David H. Roper
I will both lie down in peace, and sleep; for You alone, O Lord, make me dwell in safety. —Psalm 4:8
Some years ago my son Brian and I agreed to haul some equipment into an isolated Idaho backcountry ranch for a friend. There are no roads into the area, at least none that my truck could negotiate. So Ralph, the young ranch manager, arranged to meet us at road’s end with a small wagon hitched to a pair of mules.
On the way into the ranch, Ralph and I started chatting and I learned that he lived on the property year-round. “What do you do in the winter?” I asked, knowing that winters in the high country were long and bitter and that the ranch had no electricity or telephone service, only a satellite radio. “How do you endure it?”
“Actually,” he drawled, “I find it right peaceable.”

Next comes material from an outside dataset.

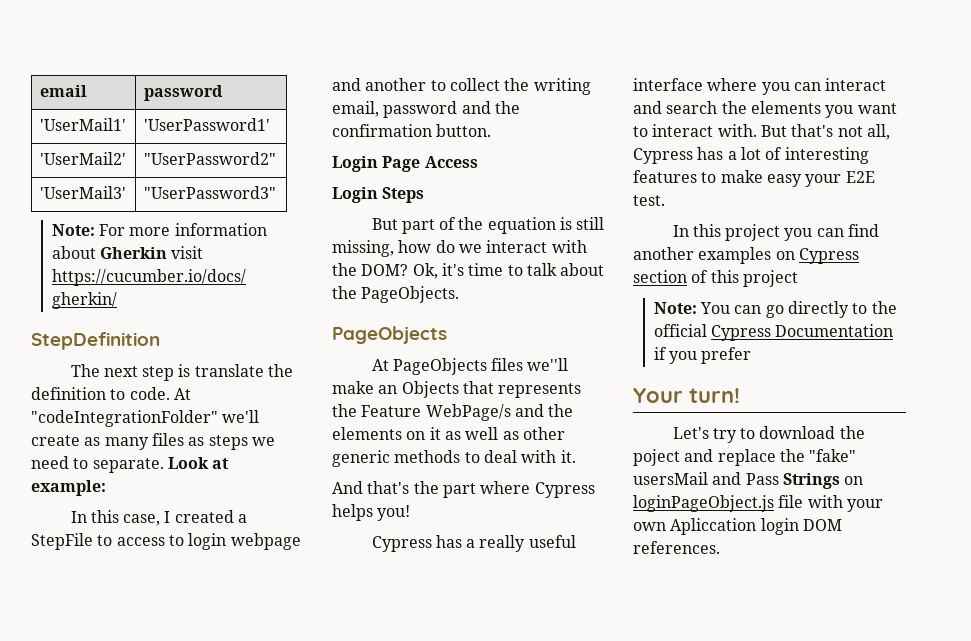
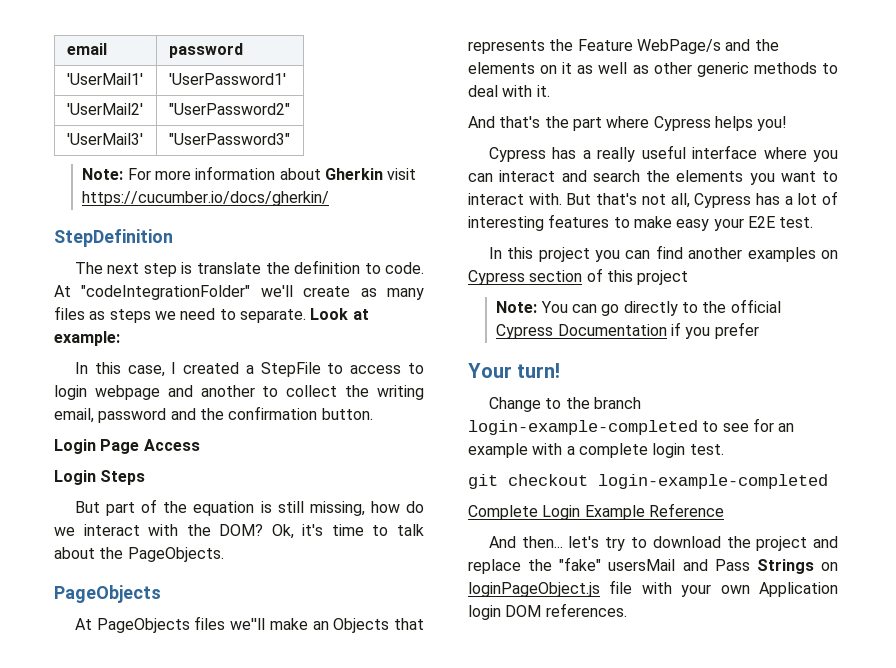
[672,427,709,439] Let's -> [488,397,641,412] [468,418,795,435] [468,443,724,458] [468,474,828,489] [468,503,724,520] [488,536,600,548] Change to the branch login-example-completed to see for an example with a complete login test. // git checkout login-example-completed // Complete Login Example Reference // And then... let's
[633,449,680,466] poject -> [756,536,808,551] project
[670,518,757,535] Apliccation -> [759,582,838,597] Application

In the midst of our pressure-filled days, we sometimes crave peace and quiet. There is too much noise in the air; there are too many people around. We want to “come aside . . . and rest a while” (Mark 6:31). Can we find a place to do this?
Yes, there is such a place. When we take a few moments to reflect on God’s love and mercy and cast our burdens on Him, we will find in that quiet God-filled space the peace that the world has taken away.
There is a place of quiet rest,
Near to the heart of God,
A place where all is joy and peace,
Near to the heart of God. —McAfee
Spending quiet time with God will bring quiet rest.
Jesus is concerned with our physical health. He showed this when He invited the disciples to come away and rest because “they did not even have time to eat” (Mark 6:31). Rest from work and time to refresh our minds and bodies is important. Jesus is also concerned for our spiritual health and invites all those who are weary and burdened to come to Him for rest (Matt. 11:28).